Post by Graveyardbride on Oct 4, 2013 20:14:15 GMT -5
The tiny fishing community had always had its stories ... tales of giant sea serpents, man-eating squid and ghost ships and on that October day, 46 years ago, the story of a visit by a mysterious flying craft of unknown origin was added to the list. The first indication something was amiss came when local residents saw strange lights in the sky. Most witnesses agreed there were four orange lights that evening. Five teenagers watched these lights flash in sequence and then suddenly dive at a 45-degree angle toward the ocean. Oddly, the lights did not enter the water, but seemed to float on the surface, approximately a half-mile from shore.
Initially, people thought they were seeing an airplane crash and quickly reported such to the Royal Canadian Mounted Police at Barrington Passage. Coincidentally, RCMP Constable Ron Pound had seen the strange lights himself as he drove along Highway 3 en route to Shag Harbour. Pound described a craft approximately 60 feet in length with four lights. As he made his way to the shore, Pound was able to get a closer look. He was accompanied by Police Corporal Victor Werbieki, Contable Ron O’Brien and other locals. As he watched, Pound clearly saw a yellow light slowly moving on the water, leaving a yellowish foam in its wake. Everyone was watching as the light either moved too far away to be seen, or dipped beneath the icy waters.
Coast Guard Cutter No. 101 and other vessels rushed to the location of the sighting, but by the time they arrived, the light was gone. However, crew members could still see the yellow foam, indicating something had been there. Nothing else was found that night and the search was called off at 3 a.m. The RCMP ran a traffic check with the Rescue Coordination Centre in Halifax and NORAD radar at Baccaro, Nova Scotia. There were no missing aircraft reported that evening, either civilian or military.
The following day, the Rescue Coordination Center filed a report with Canadian Forces Headquarters in Ottawa, indicating an object of “unknown origin” had hit the water at Shag Harbour. HMCS Granby was ordered to the location and divers searched the for several days, but without results.

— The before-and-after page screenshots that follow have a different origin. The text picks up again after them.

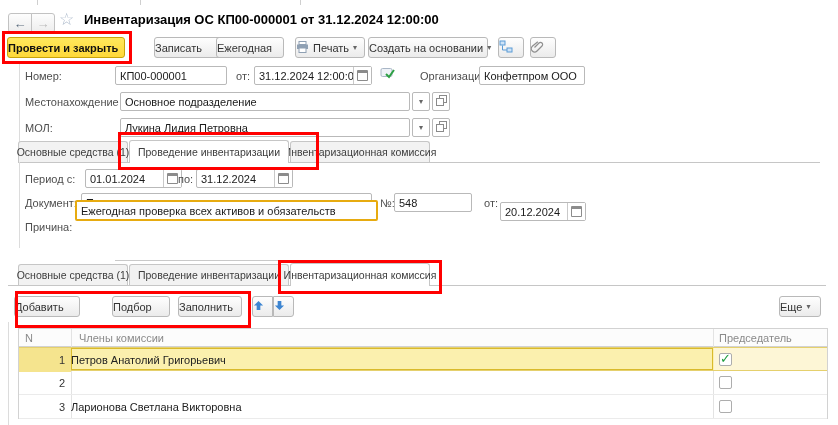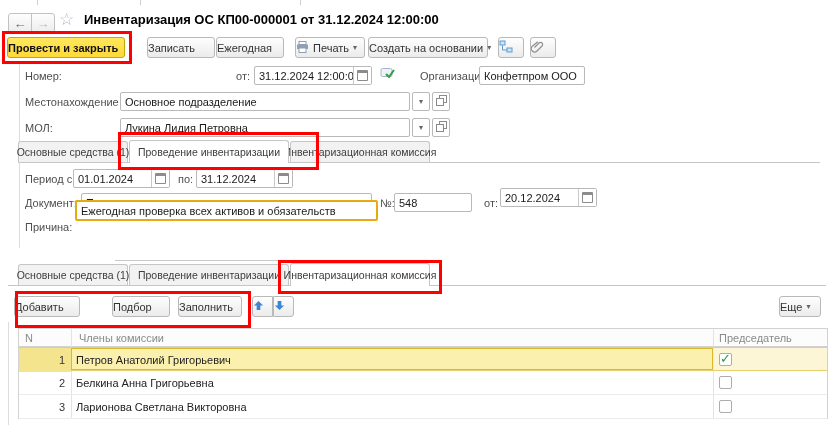--- a/index.html
+++ b/index.html
@@ -65,7 +65,7 @@
   <div class="btn btn-yellow" style="left:7px;top:37px;width:118px">
       <span>Провести и закрыть</span>
     </div>
-  <div class="btn" style="left:147px;top:37px;width:68px">
+  <div class="btn" style="left:154px;top:37px;width:68px">
       <span>Записать</span>
     </div>
   <div class="btn" style="left:216px;top:37px;width:68px">

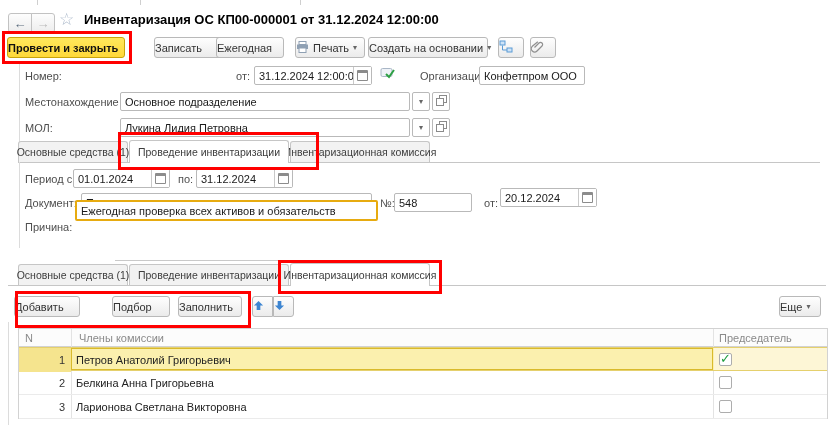--- a/index.html
+++ b/index.html
@@ -100,6 +100,9 @@
   <div class="red-box" style="left:2px;top:31px;width:124px;height:27px"></div>
 
   <div class="lbl" style="left:25px;top:67px">Номер:</div>
+  <div class="inp" style="left:115px;top:66px;width:112px">
+    <span class="txt">КП00-000001</span>
+  </div>
   <div class="lbl" style="left:236px;top:67px">от:</div>
   <div class="inp" style="left:254px;top:66px;width:118px">
     <span class="txt">31.12.2024 12:00:00</span>

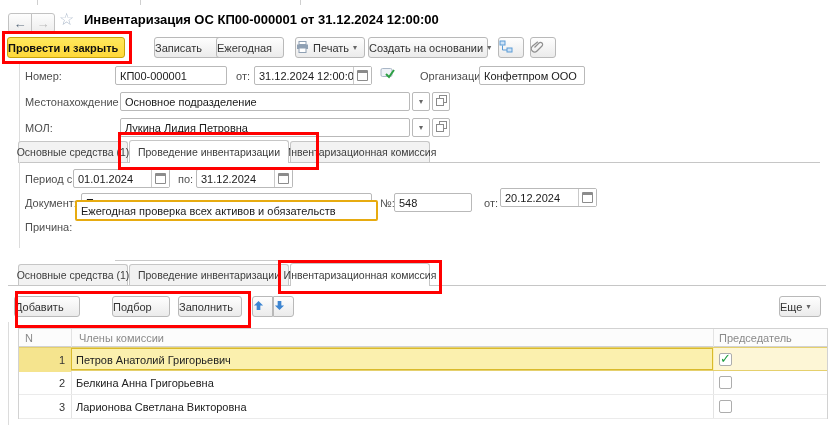--- a/index.html
+++ b/index.html
@@ -162,7 +162,7 @@
   <div class="red-box" style="left:118px;top:132px;width:195px;height:32px"></div>
 
   <div class="lbl" style="left:25px;top:170px">Период с:</div>
-  <div class="inp" style="left:73px;top:169px;width:97px">
+  <div class="inp" style="left:85px;top:169px;width:97px">
     <span class="txt">01.01.2024</span>
     <span class="calbtn">
         <span class="cal"></span>

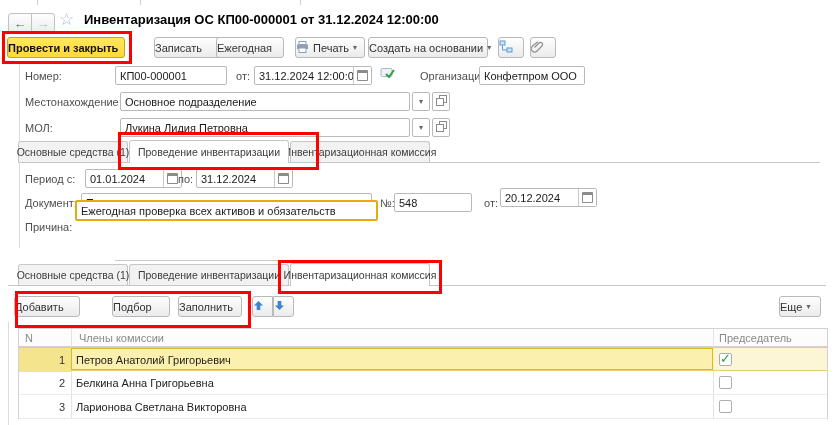--- a/index.html
+++ b/index.html
@@ -185,7 +185,7 @@
     <span class="txt">548</span>
   </div>
   <div class="lbl" style="left:484px;top:194px">от:</div>
-  <div class="inp" style="left:500px;top:188px;width:97px">
+  <div class="inp" style="left:500px;top:202px;width:86px">
     <span class="txt">20.12.2024</span>
     <span class="calbtn">
         <span class="cal"></span>

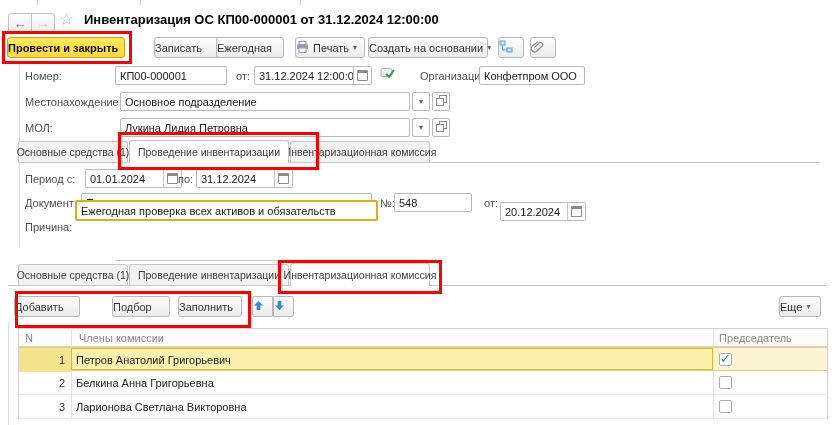--- a/index.html
+++ b/index.html
@@ -35,7 +35,7 @@
   .thead{position:absolute;left:0;top:0;width:100%;height:18px;border-bottom:1px solid #d2d2d2;background:#fcfcfc;box-sizing:border-box}
   .trow{position:absolute;left:0;width:808px;height:24px;border-bottom:1px solid #ebebeb;box-sizing:border-box}
   .tn{position:absolute;left:0;top:0;width:52px;height:24px;line-height:24px;text-align:right;padding-right:6px;box-sizing:border-box;color:#333}
-  .tname{position:absolute;left:52px;top:0;right:114px;height:24px;line-height:24px;padding-left:5px;color:#222;white-space:nowrap;overflow:hidden}
+  .tname{position:absolute;left:52px;top:0;right:114px;height:24px;line-height:24px;padding-left:0;color:#222;white-space:nowrap;overflow:hidden}
   .colline{position:absolute;top:0;bottom:0;width:1px;background:#e3e3e3}
   .cb{position:absolute;width:13px;height:13px;border:1px solid #adadad;border-radius:2px;background:#fff;top:5px;left:700px;box-sizing:border-box}
   .cb.checked::after{content:"✓";position:absolute;left:0;top:-3px;color:#1f9e3e;font-weight:bold;font-size:13px}

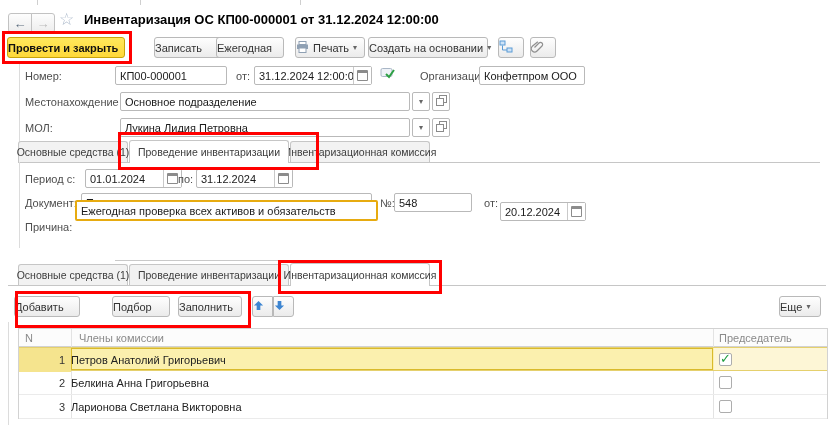--- a/index.html
+++ b/index.html
@@ -256,7 +256,6 @@
     </div>
     <div class="trow" style="top:42px">
       <div class="tn">2</div>
-      <div class="tname">Белкина Анна Григорьевна</div>
       <div class="cb"></div>
     </div>
     <div class="trow" style="top:66px">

The story of the mysterious crash at Shag Harbour died down as quickly as it had begun – until 1993. As the original story faded from newspapers and newscasts, several theories were introduced. One explanation was that a Russian spacecraft had crashed, which would explain the presence of a Russian submarine in the area. There were also rumors of American involvement in the follow-up investigation, but there was no official statement from the United States.
The Shag Harbour case intrigued MUFON investigator Chris Styles to the point that he decided to search for additional details. Styles discovered the names of many of the original witnesses through newspaper clippings and was able to interview several of them. Assisted by Doug Ledger, another MUFON investigator, Styles uncovered some intriguing information. For example, the two learned that when Granby divers completed their work, the case was not over after all. The divers, along with other witnesses, related the following: The object that fell, or dived, into the waters of the harbor soon left the Shag area, traveling underwater for approximately 25 miles to a place called Government Point, which was near a submarine detection base. There, the object was spotted on sonar and naval vessels were positioned over it.
These extraordinary events were corroborated by many witnesses, both civilian and military. Unfortunately, the reports were given “off the record.” Ex-military personnel feared the loss of their pensions and civilian witnesses feared ridicule and invasion of privacy. The unusual incident at Shag Harbour commands an important place in the study of UFOs for there is little doubt something “unknown” crashed into the waters off Nova Scotia 46 years ago.
Sources: UFO Casebook; The Other Side of Truth by Paul Kimball; Ray MacLeod, "Could Be Something Concrete in Shag Harbour UFO - RCAF: Continue Search Today," The Halifax Chronicle-Herald, October 7, 1967; and Tourism Nova Scotia.